By IANS,
New Delhi : The Supreme Court Monday upheld the constitutional validity of a law enacted by the Congress-led government in 2006 that sought to protect over 40 MPs from being unseated for holding offices of profit in government bodies.
A bench of Chief Justice K.G. Balakrishnan upheld the validity of the Parliament (Prevention of Disqualification) Amendment Act, 2006, dismissing two lawsuits filed by Trinamool Congress MP Dinesh Trivedi and NGO Consumer Education Research Society.
The bench, which included Justice R.V. Raveendran and Justice J.M. Panchal, threw out the lawsuits dismissing the petitioners’ contention that the law violated the fundamental right to equality and that the government was not empowered to enact the law with respective effect.
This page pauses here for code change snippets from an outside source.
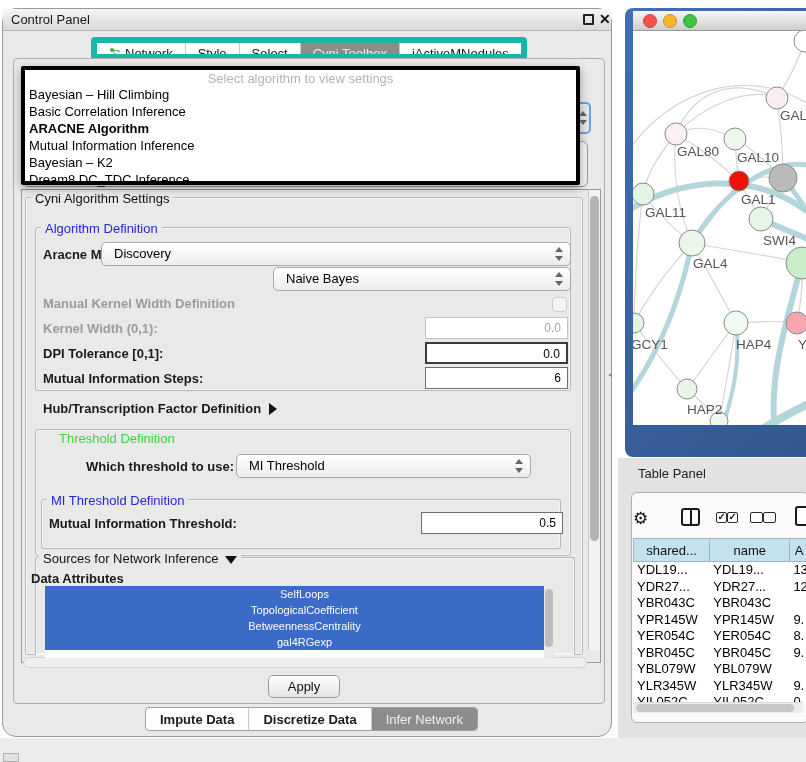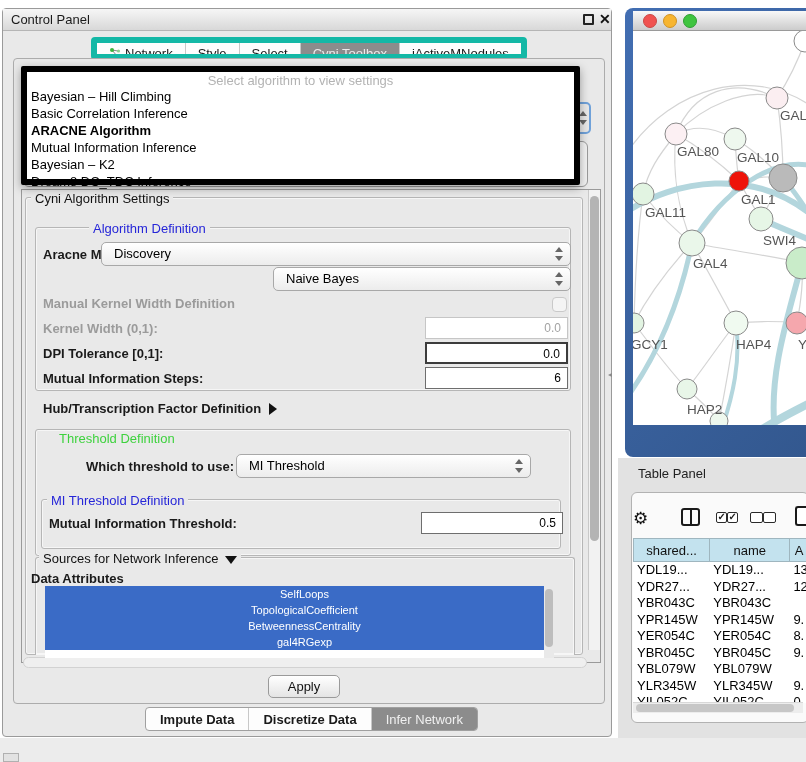--- a/index.html
+++ b/index.html
@@ -8,7 +8,7 @@
   .abs { position:absolute; }
 
   
-  #control-panel { left:2px; top:8px; width:610px; height:729px; background:#e9e9e9; border:1px solid #9a9a9a; border-radius:4px; }
+  #control-panel { left:2px; top:8px; width:610px; height:729px; background:#e9e9e9; border:1px solid #9a9a9a; border-radius:14px; }
   #cp-titlebar { left:0; top:0; width:608px; height:22px; background:linear-gradient(#f6f6f6,#d8d8d8); border-bottom:1px solid #b5b5b5; }
   #cp-title { left:8px; top:3px; font-size:13px; color:#1a1a1a; }
   #cp-float { left:580px; top:5px; width:11px; height:11px; border:2px solid #222; border-radius:1px; }

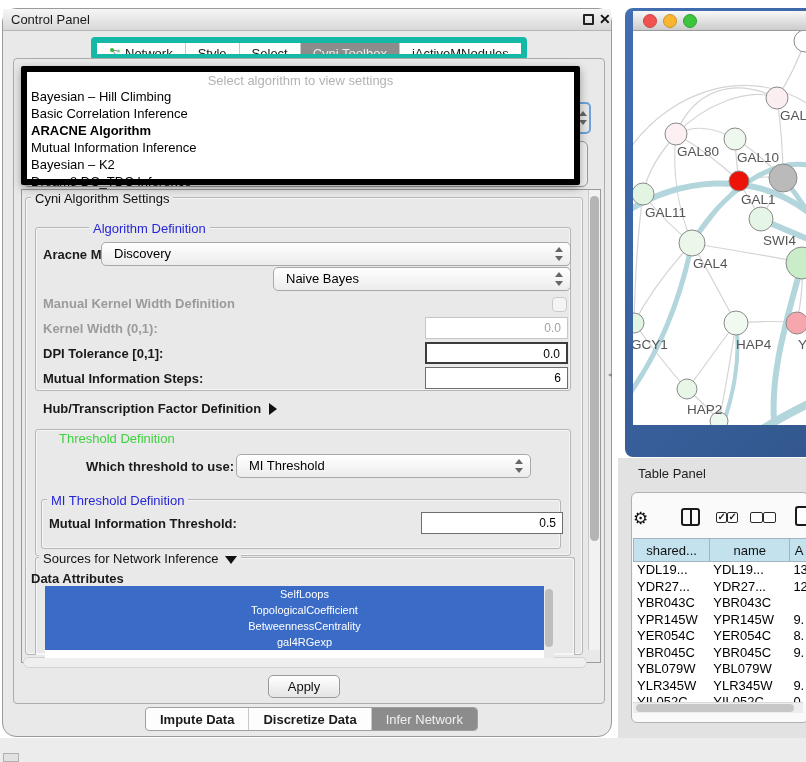--- a/index.html
+++ b/index.html
@@ -29,7 +29,7 @@
   #hidden-combo-stepper { left:572px; top:93px; width:16px; height:32px; border:2px solid #6fa1d9; border-radius:5px; background:#e8e8e8; }
 
   
-  #algo-dropdown { left:18px; top:57px; width:559px; height:119px; background:#fff; border:6px solid #000000; border-radius:2px; box-shadow:0 3px 10px rgba(0,0,0,.35); z-index:30; }
+  #algo-dropdown { left:18px; top:57px; width:559px; height:119px; background:#fff; border:4px solid #000000; border-radius:2px; box-shadow:0 3px 10px rgba(0,0,0,.35); z-index:30; }
   #algo-placeholder { width:100%; text-align:center; color:#b3b3b3; padding-top:1px; font-size:13px; }
   .algo-item { padding:0 4px; height:17px; line-height:17px; font-size:13px; color:#000; white-space:nowrap; }
   .algo-item.bold { font-weight:bold; }

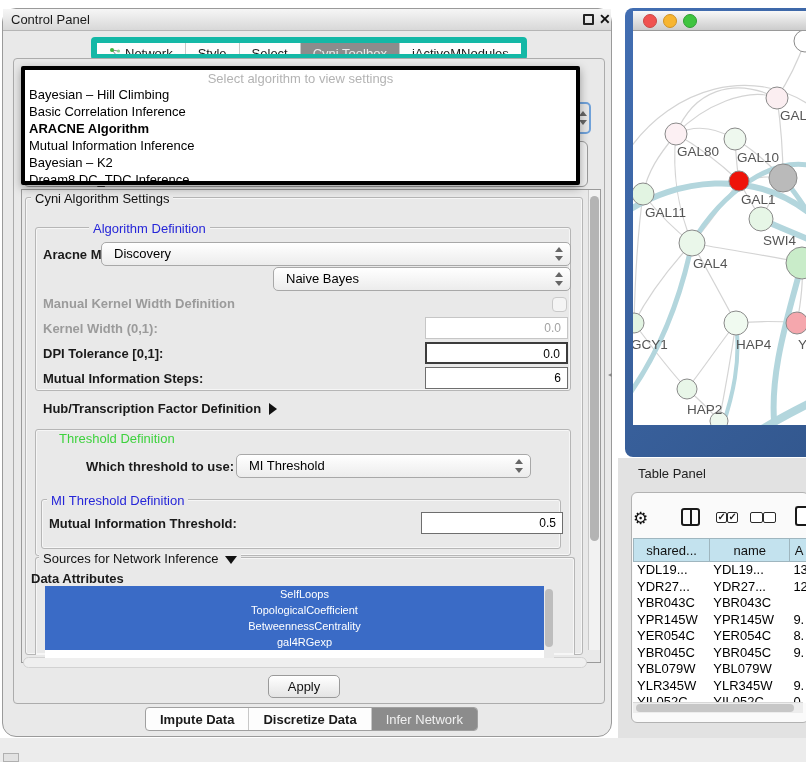--- a/index.html
+++ b/index.html
@@ -164,7 +164,7 @@
   <div class="grouptitle" style="left:28px;top:182px;">Cyni Algorithm Settings</div>
 
   <div class="groupbox" style="left:32px;top:218px;width:536px;height:164px;"></div>
-  <div class="grouptitle blue" style="left:38px;top:212px;margin-left:48px;">Algorithm Definition</div>
+  <div class="grouptitle blue" style="left:38px;top:212px;">Algorithm Definition</div>
 
   <div class="lbl" style="left:40px;top:238px;">Aracne Mode:</div>
   <div class="combo" style="left:98px;top:233px;width:470px;height:24px;"><span>Discovery</span><span class="stepper"></span></div>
The apex court had earlier reserved its verdict on the lawsuits in March 2008 after hearing elaborate arguments from the two sides, the government and petitioners who challenged the constitutional validity of the 2006 amendment to the Parliament (Prevention of Disqualification Act), 1950.
The 2006 amendment had removed around 55 offices in government bodies, corporations and boards, occupied by around 40 MPs and 15 state legislators, from the list of office of profit, thus protecting their holders from being disqualified under the original 1950 law.
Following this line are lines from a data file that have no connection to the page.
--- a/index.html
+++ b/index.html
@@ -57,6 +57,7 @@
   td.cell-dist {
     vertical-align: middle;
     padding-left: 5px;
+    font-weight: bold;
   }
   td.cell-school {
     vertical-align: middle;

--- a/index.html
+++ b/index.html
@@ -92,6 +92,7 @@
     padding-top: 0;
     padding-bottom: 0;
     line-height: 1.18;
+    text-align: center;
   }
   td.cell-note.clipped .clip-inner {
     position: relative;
The office of profit controversy erupted in early 2006 when then President A.P.J. Abdul Kalam disqualified on March 16, 2006 Rajya Sabha member Jaya Bachchan for holding an office of profit in Uttar Pradesh.
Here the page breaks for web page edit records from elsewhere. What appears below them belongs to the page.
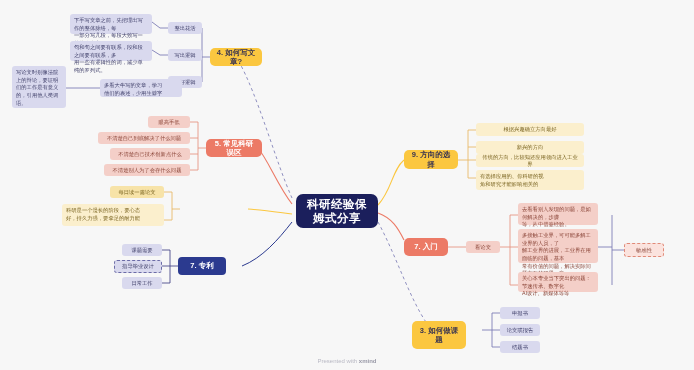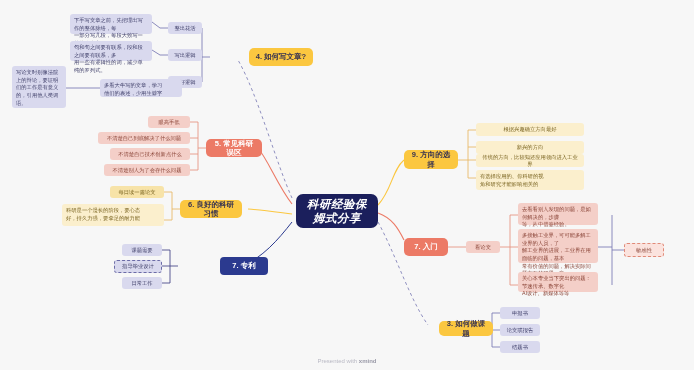--- a/index.html
+++ b/index.html
@@ -136,7 +136,7 @@
   <div class="node s-lav" style="left:500px;top:324px;width:40px;height:12px;">论文或报告</div>
   <div class="node s-lav" style="left:500px;top:341px;width:40px;height:12px;">结题书</div>
 
-  <div class="node b-yellow" style="left:210px;top:48px;width:64px;height:18px;margin-left:39px;">4. 如何写文章?</div>
+  <div class="node b-yellow" style="left:210px;top:48px;width:52px;height:18px;">4. 如何写文章?</div>
   <div class="node s-lav" style="left:168px;top:22px;width:34px;height:12px;">整出花活</div>
   <div class="node s-lav" style="left:168px;top:49px;width:34px;height:12px;">写出逻辑</div>
   <div class="node s-lav" style="left:168px;top:76px;width:34px;height:12px;">写好逻辑</div>

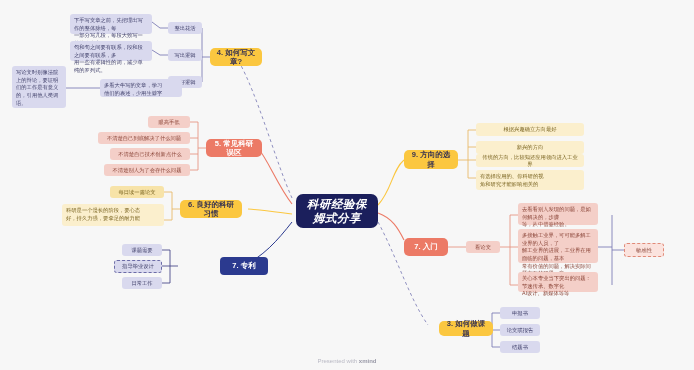--- a/index.html
+++ b/index.html
@@ -158,7 +158,6 @@
   <div class="node s-pink" style="left:110px;top:148px;width:80px;height:12px;">不清楚自己技术创新点什么</div>
   <div class="node s-pink" style="left:104px;top:164px;width:86px;height:12px;">不清楚别人为了会存什么问题</div>
 
-  <div class="node b-yellow" style="left:180px;top:200px;width:62px;height:18px;">6. 良好的科研习惯</div>
   <div class="node s-yellow-dk" style="left:110px;top:186px;width:54px;height:12px;">每日读一篇论文</div>
   <div class="node s-yellow para" style="left:62px;top:204px;width:102px;height:22px;white-space:pre-line;">科研是一个漫长的阶段，要心态
 好，持久力强，要拿足的耐力能</div>

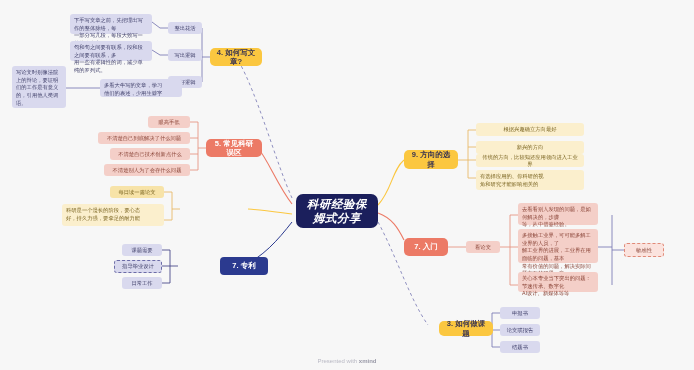--- a/index.html
+++ b/index.html
@@ -22,7 +22,6 @@
     font-size:11.5px;font-weight:bold;
     padding:6px 8px;
     letter-spacing:.5px;
-    font-style:italic;
   }
 
   

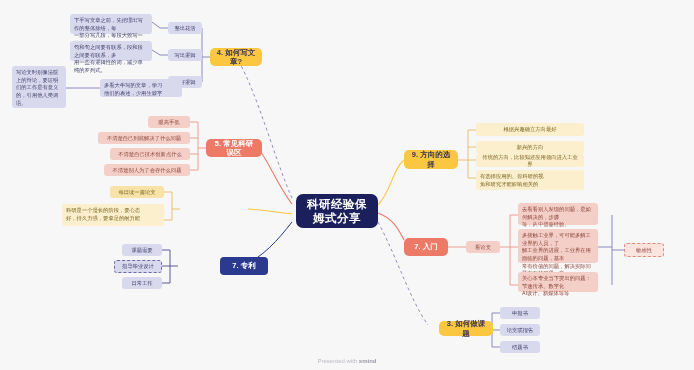--- a/index.html
+++ b/index.html
@@ -29,7 +29,7 @@
   
   .b-salmon{background:#ec7a66;color:#ffffff;border-radius:5px;font-size:7.5px;font-weight:bold;padding:4px 6px;}
   
-  .b-navy{background:#2b3a8f;color:#ffffff;border-radius:4px;font-size:7.5px;font-weight:bold;padding:4px 6px;margin-left:42px;}
+  .b-navy{background:#2b3a8f;color:#ffffff;border-radius:4px;font-size:7.5px;font-weight:bold;padding:4px 6px;}
 
   
   .s-lav{background:#d9d9ee;color:#41416b;border-radius:3px;font-size:5.3px;padding:3px 4px;}

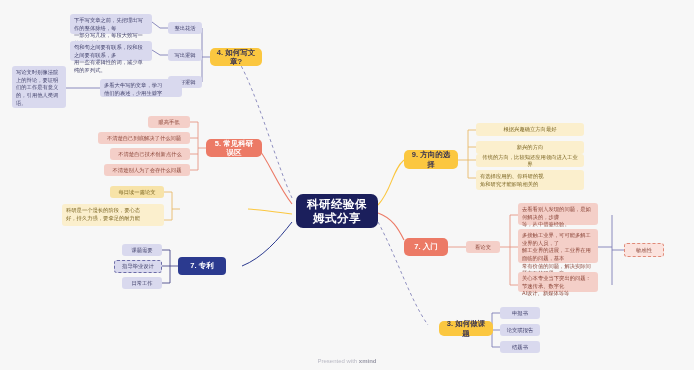--- a/index.html
+++ b/index.html
@@ -130,7 +130,7 @@
 AI设计、新媒体等等</div>
   <div class="node s-pink-dash" style="left:624px;top:243px;width:40px;height:14px;">敏感性</div>
 
-  <div class="node b-yellow" style="left:439px;top:321px;width:54px;height:15px;">3. 如何做课题</div>
+  <div class="node b-yellow" style="left:412px;top:321px;width:54px;height:28px;">3. 如何做课题</div>
   <div class="node s-lav" style="left:500px;top:307px;width:40px;height:12px;">申报书</div>
   <div class="node s-lav" style="left:500px;top:324px;width:40px;height:12px;">论文或报告</div>
   <div class="node s-lav" style="left:500px;top:341px;width:40px;height:12px;">结题书</div>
Bachchan’s disqualification led to the realisation that over 40 other MPs might also be liable to be disqualified and unseated from their houses for holding offices of profit under various governments.
They included Congress president Sonia Gandhi, then holding the office of chairperson of the National Advisory Council to Prime Minister Manmohan Singh, and Lok Sabha Speaker Somnath Chatterjee, who held an office in the Sriniketan Shantiniketan Development Authority.
Gandhi quit both her chairpersonship of NAC as well as her Lok Sabha membership, which she regained after contesting a by-election. But other MPs, mostly belonging to Left parties supporting the Congress-led government, clung on to their membership of the House.
This led the government, said the petitioner, to introduce and get passed from the Lok Sabha “in undue and indecent haste” on May 16 the Parliament (Prevention of Disqualification) Amendment Act, 2006.
The law was passed by the Rajya Sabha the next day and sent to the President for his assent May 25. The president returned the bill May 30 for reconsideration by parliament, pointing out various anomalies in the bill.
But the government again got it passed within days without any change. In July 2006, it was submitted to the president who approved it Aug 18, 2006. It was notified in the official gazette the same day.